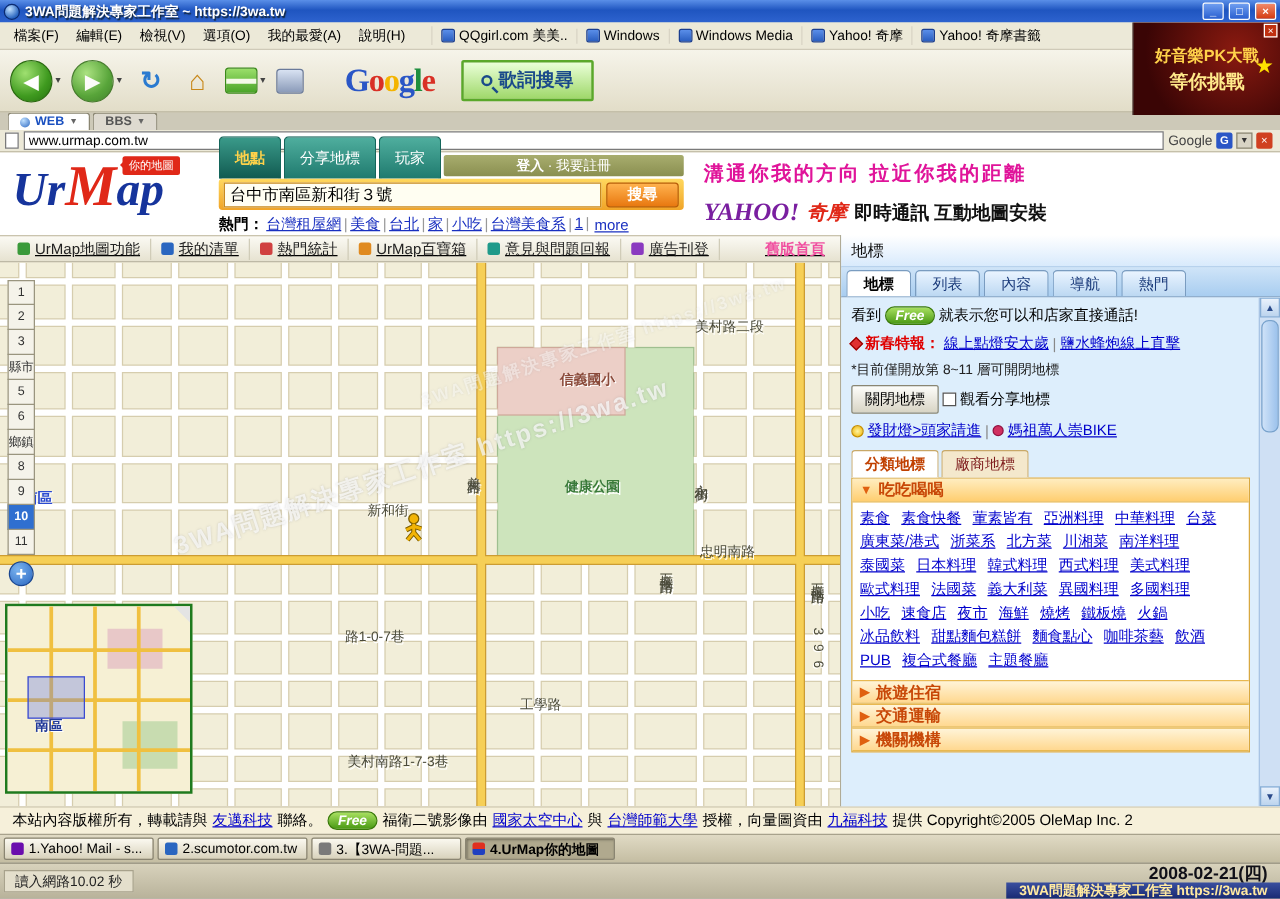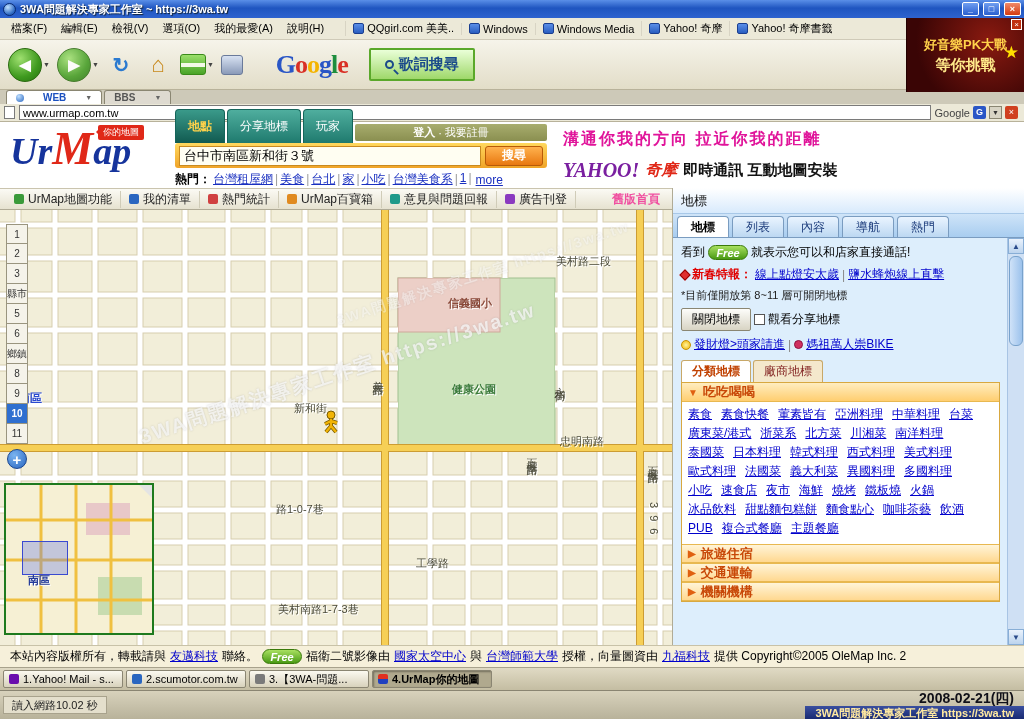--- a/index.html
+++ b/index.html
@@ -57,7 +57,7 @@
 
   
   .tabrow { height:14px; background:#cdc9b8; display:flex; align-items:flex-end; padding-left:6px; gap:2px; }
-  .mini-tab { height:14px; padding:0 9px; font-size:10px; font-weight:bold; display:flex; align-items:center; gap:19px;
+  .mini-tab { height:14px; padding:0 9px; font-size:10px; font-weight:bold; display:flex; align-items:center; gap:4px;
     border:1px solid #8a8672; border-bottom:none; border-radius:3px 3px 0 0; }
   .mini-tab.web { background:#fff; color:#1a50c0; }
   .mini-tab.bbs { background:#dedad0; color:#555; }

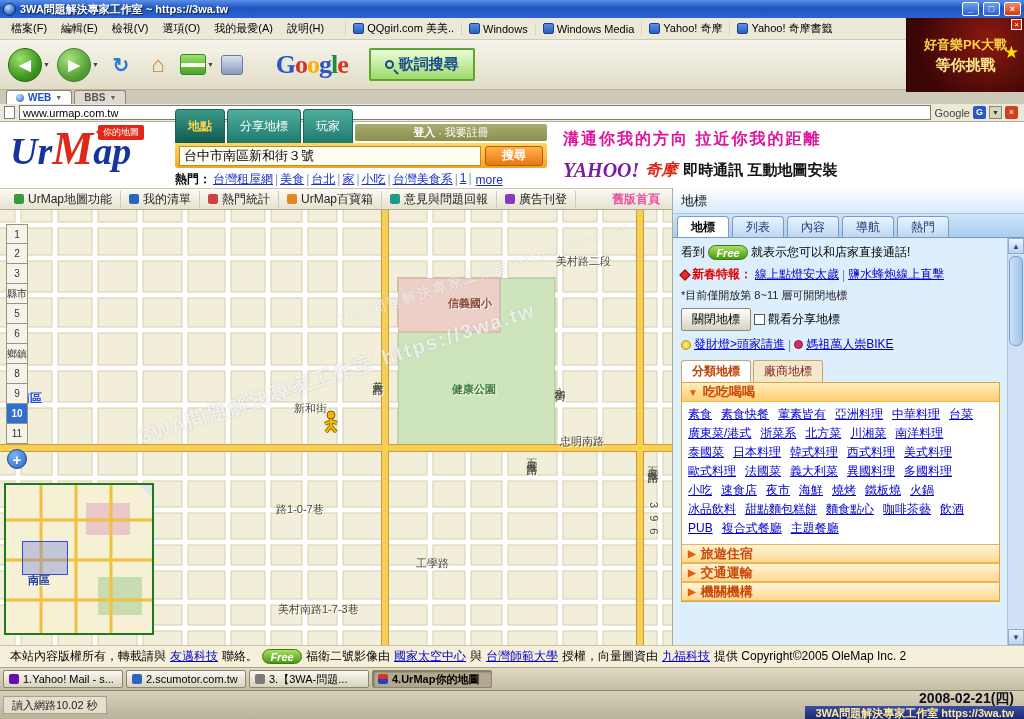--- a/index.html
+++ b/index.html
@@ -107,7 +107,7 @@
   .left-col { width:672px; display:flex; flex-direction:column; }
 
   .function-bar { height:22px; background:linear-gradient(#fbfaf4,#e6e2d0); border-top:1px solid #cac4ae; border-bottom:1px solid #b0ab96;
-    display:flex; align-items:center; font-size:12px; padding:0 6px; }
+    display:flex; align-items:center; font-size:12px; padding:0 6px;text-decoration:underline; }
   .fn-item { display:flex; align-items:center; gap:4px; padding:0 8px; border-right:1px solid #d0ccb8; color:#222; white-space:nowrap; }
   .fn-ico { width:10px; height:10px; border-radius:2px; flex:none; }
   .fn-item:nth-of-type(1) .fn-ico { background:#3a9a3a; }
▬▬▬
**THE PROBLEM:** When a line in the material above includes the word "width", copy that line.

**RESULT:**
   .left-col { width:672px; display:flex; flex-direction:column; }
   .fn-ico { width:10px; height:10px; border-radius:2px; flex:none; }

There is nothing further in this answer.